From the entries below, copy each line in which the word "Podarunek" occurs.

→ Data for this task
Start of Block
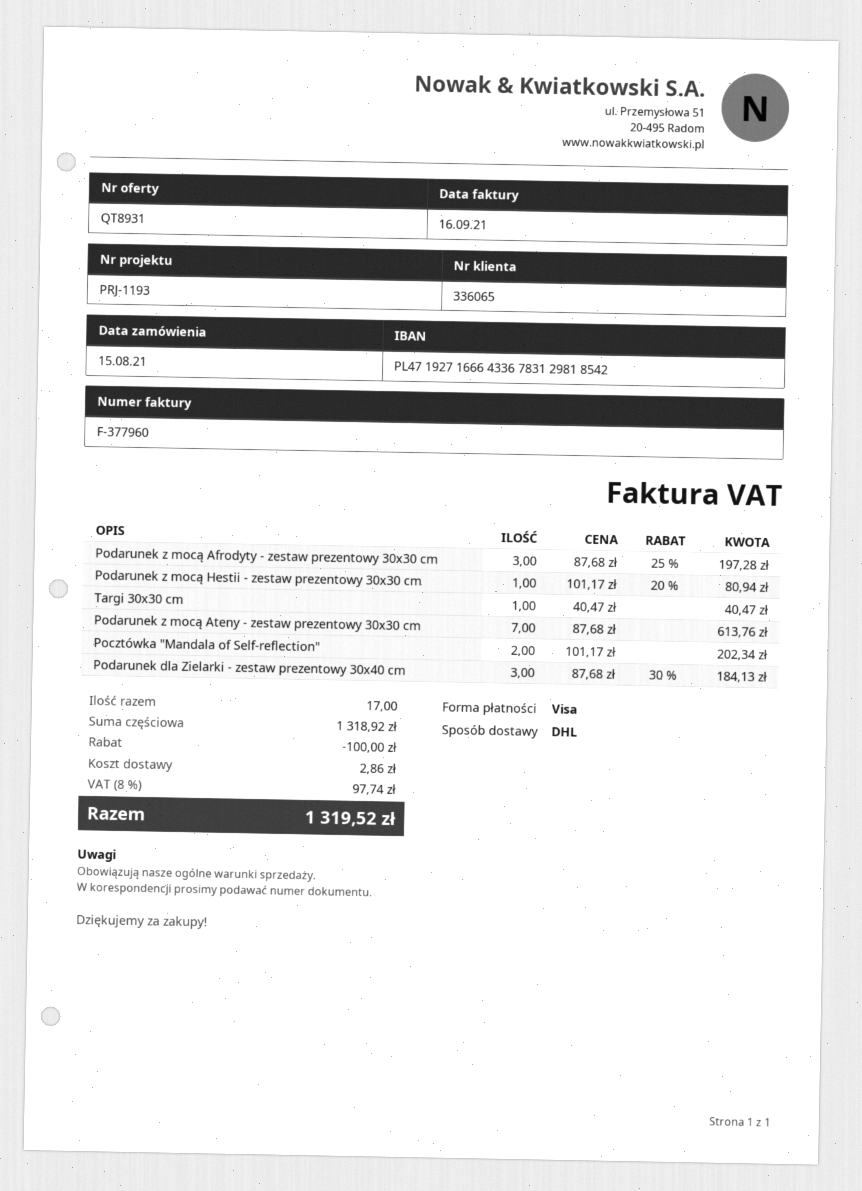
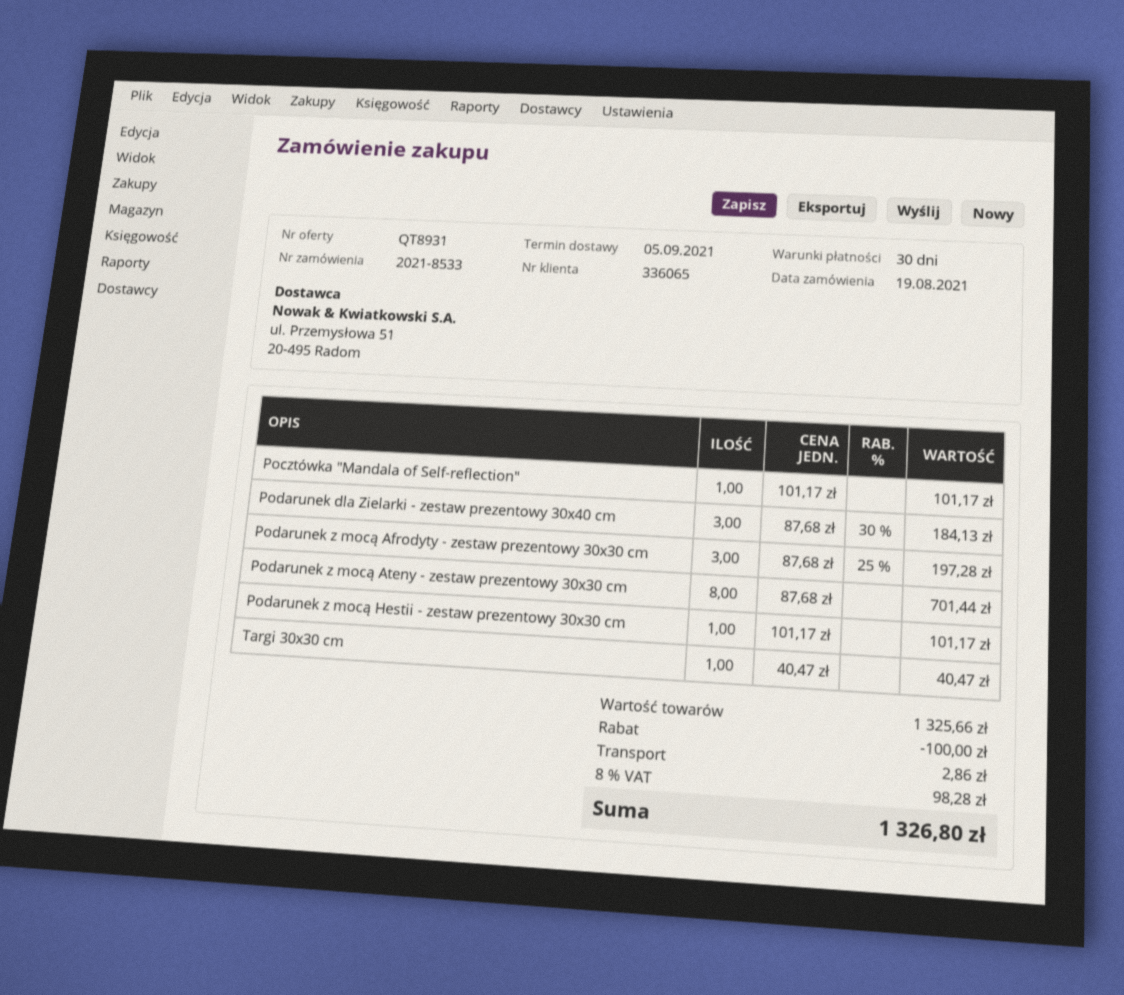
order date: 2021-08-15 -> 2021-08-19
Podarunek z mocą Hestii - zestaw prezentowy 30x30 cm: 1 x 101.17 - 20% = 80.94 -> 1 x 101.17 = 101.17
Podarunek z mocą Ateny - zestaw prezentowy 30x30 cm: 7 x 87.68 = 613.76 -> 8 x 87.68 = 701.44
Pocztówka "Mandala of Self-reflection": 2 x 101.17 = 202.34 -> 1 x 101.17 = 101.17
subtotal: 1318.92 -> 1325.66
tax: 8% = 97.74 -> 8% = 98.28
total: 1319.52 -> 1326.80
End of Block
→ Finished exercise
Podarunek z mocą Hestii - zestaw prezentowy 30x30 cm: 1 x 101.17 - 20% = 80.94 -> 1 x 101.17 = 101.17
Podarunek z mocą Ateny - zestaw prezentowy 30x30 cm: 7 x 87.68 = 613.76 -> 8 x 87.68 = 701.44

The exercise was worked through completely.